Premessa una ricostruzione della disciplina in materia vaccinale precedente all’emanazione del Decreto Legge censurato, nonché del quadro normativo risultante dall’adozione di quest’ultimo e dalle modifiche intervenute in sede di conversione - le vaccinazioni obbligatorie e gratuite sono ridotte da dodici a dieci -, la Corte ha dichiarato preliminarmente ammissibili le doglianze regionali relative ai parametri estranei al Titolo V, Parte Seconda, della Costituzione, sottolineando che, pur diffondendosi in argomenti incentrati su diritti individuali (l’autodeterminazione in materia sanitaria), la Regione nondimeno descrive il proprio sistema vaccinale, segnalandone le frizioni con il diverso modello adottato dal legislatore statale e rappresentando i condizionamenti che l’autonomia regionale subirebbe dall’applicazione delle norme del DL 73/2017.

La Corte ritiene tuttavia la questione infondata, dal momento che l’inversione di tendenza impressa dalla legge statale anche a modelli in cui, come nella Regione Veneto, si era privilegiata la raccomandazione dell’obbligo di vaccinazione, non possa  essere  censurata  sul piano della ragionevolezza   per   aver   indebitamente   e   sproporzionatamente   sacrificato   la   libera autodeterminazione  individuale  in  vista  della  tutela  degli  altri  beni  costituzionali  coinvolti,  frustrando, allo  stesso  tempo,  le  diverse  politiche  vaccinali  implementate  dalla  ricorrente.  Il  legislatore,  infatti, intervenendo  in  una  situazione  in  cui  lo  strumento  della  persuasione  appariva  carente  sul  piano  della efficacia,  ha  riconfermato  e  rafforzato  l’obbligo,  mai formalmente  abrogato,  per  le  quattro  vaccinazioni  già  previste  dalle  leggi  dello  Stato,  e  l’ha  introdotto per  altre  sei  vaccinazioni  che  già  erano  tutte  offerte  alla  popolazione  come  “raccomandate”.

Venendo poi al riparto costituzionale della potestà legislativa tra Stato e Regioni, la sentenza, pur riconoscendo come la materia in esame intersechi anche materie ascrivibili alla competenza regionale, stabilisce che l’introduzione dell’obbligo vaccinale attiene prevalentemente ai principi fondamentali in materia di “tutela della salute”, attribuiti allo Stato ai sensi dell’art. 117, terzo comma, Cost. Come già chiarito nella costante giurisprudenza costituzionale, infatti, il diritto ad essere curati efficacemente deve essere garantito in condizioni di eguaglianza in tutto il territorio nazionale, e deve essere riservato allo Stato il compito di qualificare come obbligatorio un determinato trattamento sanitario sulla base dei dati e delle conoscenze medico-scientifiche disponibili. La necessità dell’adozione di misure omogenee su tutto il territorio nazionale, al fine di consentire il raggiungimento della c.d. “immunità di gregge”, rende logicamente e giuridicamente necessario l’intervento dello Stato, e obbliga le Regioni a rispettare ogni previsione di quest’ultimo, ivi incluse quelle di dettaglio che prevedano sanzioni amministrative per i trasgressori e regolino il procedimento volto ad irrogarle.
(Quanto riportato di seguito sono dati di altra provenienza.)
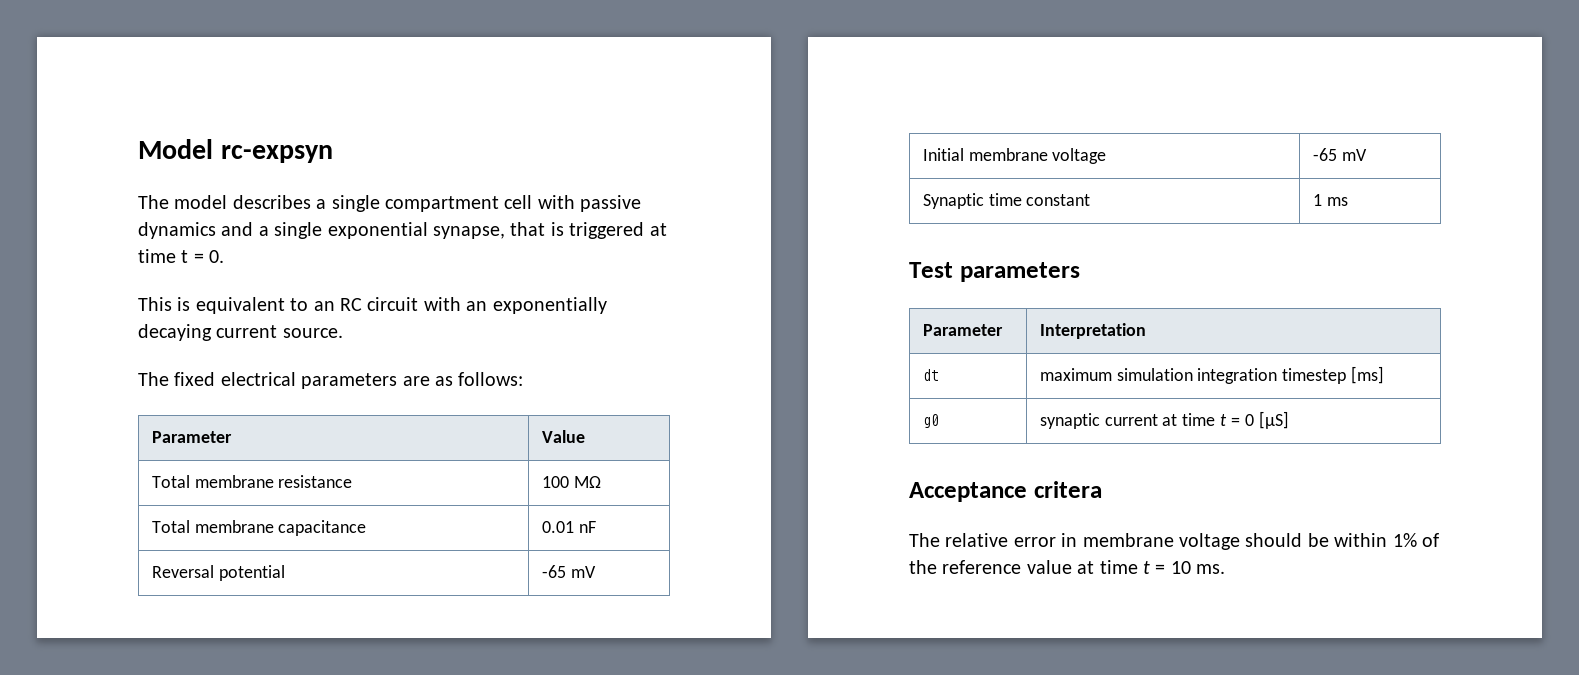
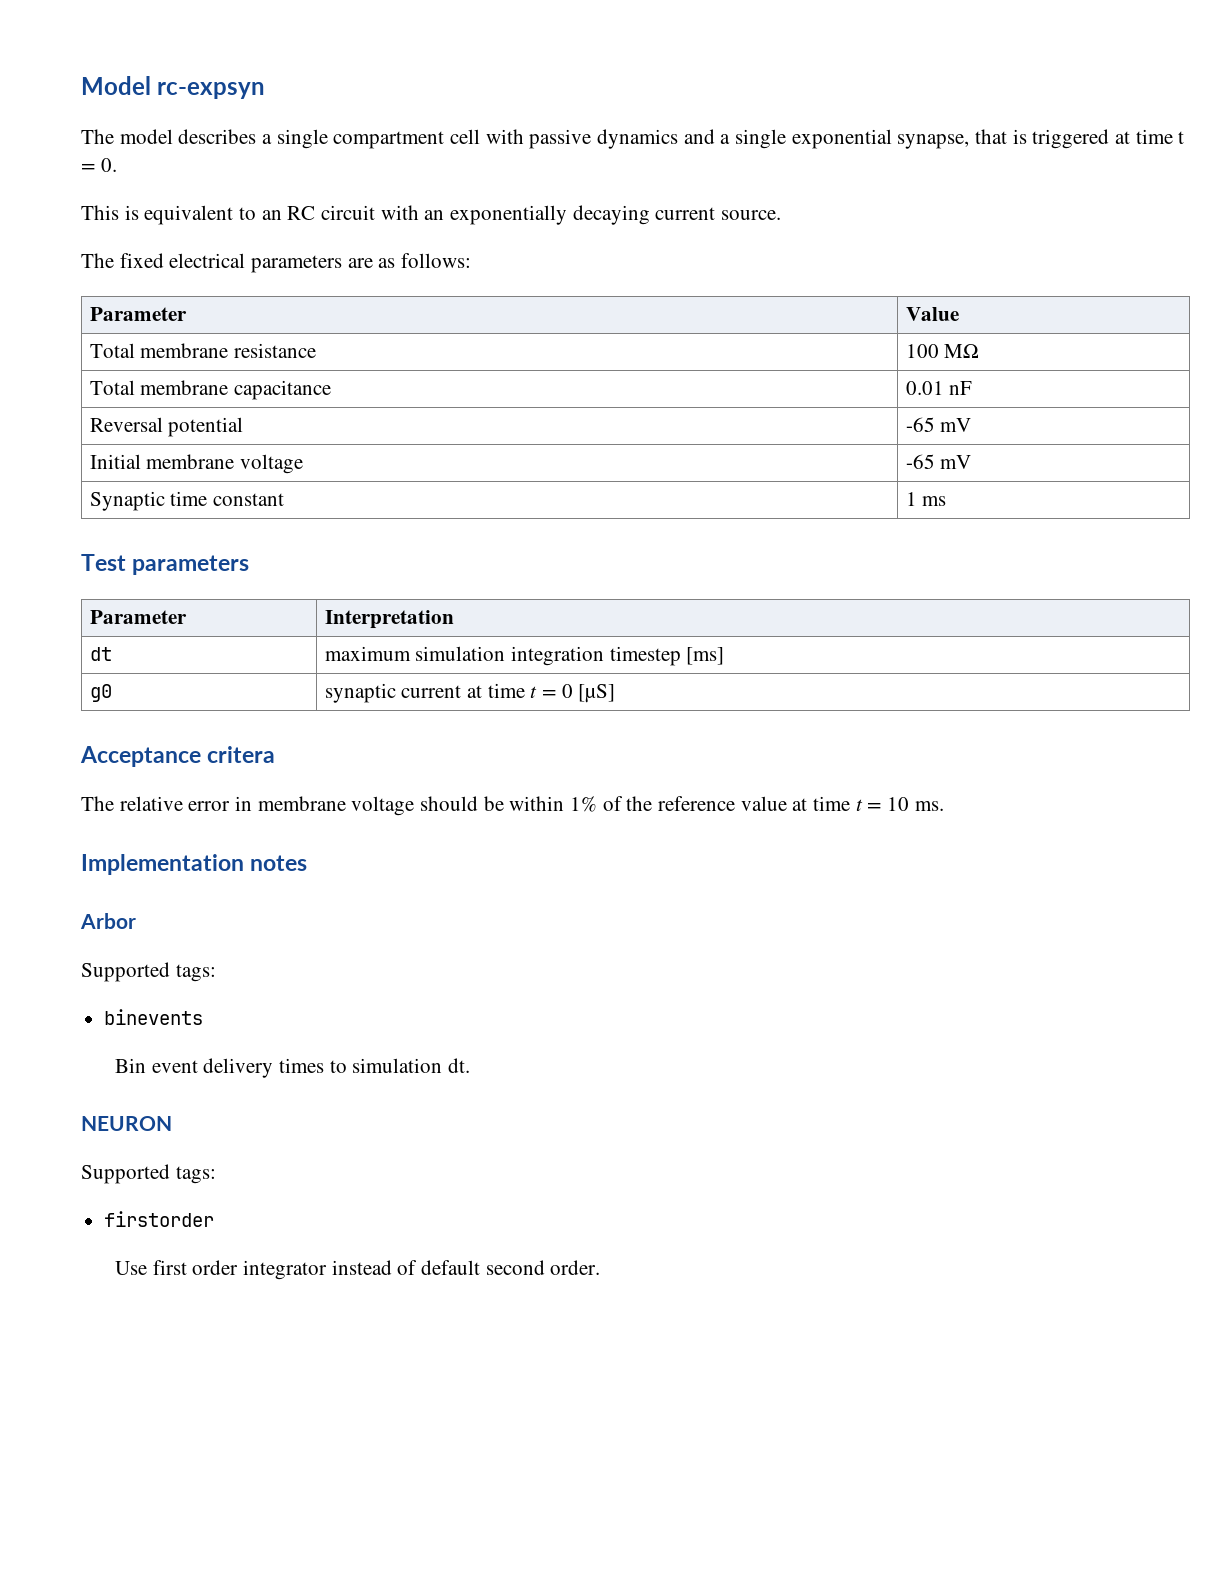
+ Implementation notes
+ Arbor
+ Supported tags:
+ binevents
+ Bin event delivery times to simulation dt.
+ NEURON
+ Supported tags:
+ firstorder
+ Use first order integrator instead of default second order.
Nell’ambito della propria competenza legislativa, pertanto, il legislatore, anche in considerazione di una flessione preoccupante delle coperture e di un mutamento nella percezione collettiva circa la necessità dei vaccini, ha ragionevolmente bilanciato i molteplici valori costituzionali coinvolti (libertà di autodeterminazione individuale, tutela della salute individuale e collettiva, tutela dell’interesse del minore), esercitando la propria discrezionalità nella scelta della modalità - l’obbligatorietà vaccinale - con la quale assicurare una prevenzione efficace delle malattie infettive.